Lucas van Valckenborch is one of several late sixteenth-century painters whose sweeping vistas were aptly described by Walter Gibson as `world landscapes'. Following in the footsteps of Pieter Bruegel the Elder and Joachim Patinir, Valckenborch created landscapes that encompassed both the most mundane details of daily life and the most awe-inspiring views of the natural world. His paintings draw the viewer to the horizon with an almost vertiginous perspective, at the same time encouraging close inspection with the fineness of their execution. In the days before airplanes and observation decks, paintings such as these provided a dramatic viewing experience; they also suggested something about man's place within the universe.

The vogue for mountain views such as Summer: the Harvest (`Le Repas de Paysans') stemmed largely from Bruegel's mid-sixteenth-century alpine studies, which were widely disseminated throughout the Netherlands as both paintings and prints. Valckenborch painted many such views over the course of his career but few are as finely executed or as well preserved as Summer. The composition is designed to emphasize the vastness of the view. The division of the landscape into three distinct zones leads the eye from the foreground left to the background right and figures placed throughout the landscape accentuate the recession of space. They are all engaged in the harvesting of hay. Scythes, rakes and pitchforks appear alongside mounds of freshly cut hay and horse drawn carts. The figures in the foreground have paused to eat and drink and Valckenborch's depiction of details, among them the expression of the seated man leaning against the rock and the draping of the woman's apron to his left, attest to his considerable powers of observation. Humorous details in the middle ground - the man asleep face down under a tree and the woman relieving herself behind one of the rocks - hold the viewer's attention and lead the eye over the hill and into the valley below where haywains, piled high, move towards the road. The detail with which Valckenborch describes the rock face and foliage in the foreground is so gradually loosened that tree branches and roof lines can be seen even in the far distance.
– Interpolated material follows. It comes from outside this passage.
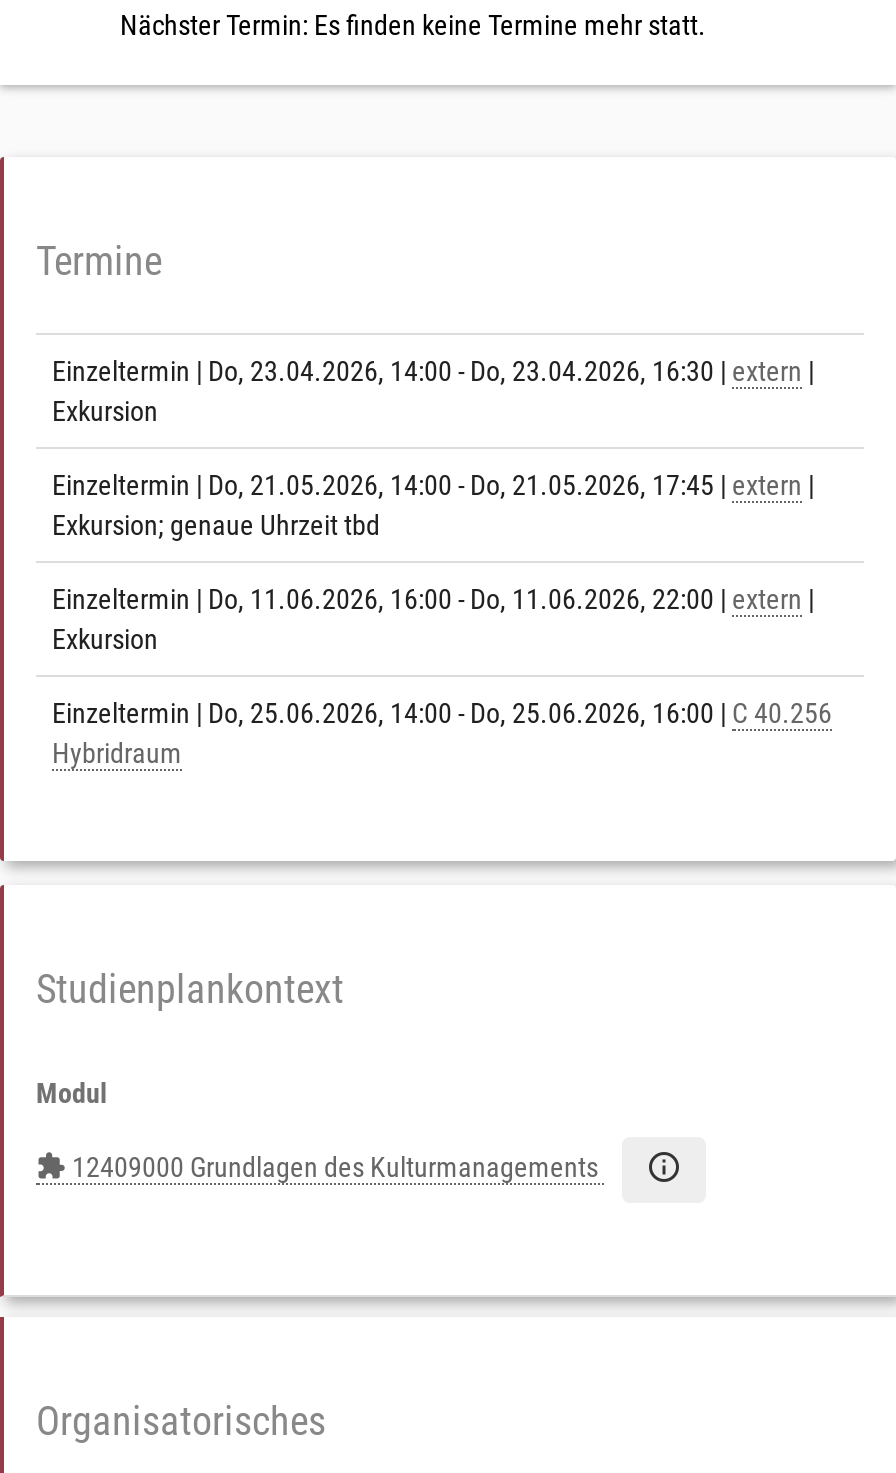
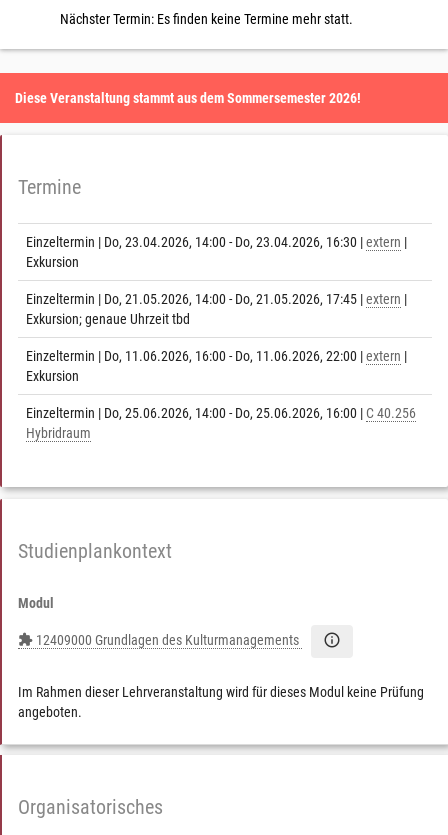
+ Diese Veranstaltung stammt aus dem Sommersemester 2026!

+ Im Rahmen dieser Lehrveranstaltung wird für dieses Modul keine Prüfung
+ angeboten.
Summer: the Harvest was sold in 1869 as a pendant to a scene of elegant figures dining and dancing in a forest clearing (`Le Festin Seigneurial'). In that scene the flowers that cover the ground and the garlands woven by several women and children identify the time of year as Spring and it seems likely that the two paintings were originally part of a series of the four seasons. Both compositions are divided into zones with the foreground at the left and the background at the right, while the swell of the middle ground in Summer provides a contrast to the depression of a lake in Spring. Series of the seasons were popular in the Netherlands in the sixteenth and seventeenth centuries, suggesting both the passage of time and the bounty of God's creation. Valckenborch depicted the theme of the seasons in both landscapes and large-scale market scenes in the tradition of Pieter Aertsen and Joachim Beuckelaer. In the latter it is not the landscape but its harvest that suggests the cycle of the seasons.

Valckenborch was born in Leuven into a family of painters and in August 1560 joined the Guild of St. Luke in Mechelen. He had established a studio by 1564, when Jasper van den Linden is recorded as his pupil. His subsequent moves to Liège, Aachen, Antwerp and, finally, Frankfurt, reflect the political instability of the period, but Valckenborch remained active in the cultural life of the Spanish Netherlands throughout his career, as evidenced by his appointment in 1579 as court painter to Archduke Mattias. Van Mander singled him out for praise not for his landscapes but for his archducal portraits, six of which survive, some in miniature and others life-sized, a further testament to his versatility as a painter. Around a hundred paintings and ten drawings by Valckenborch are known today.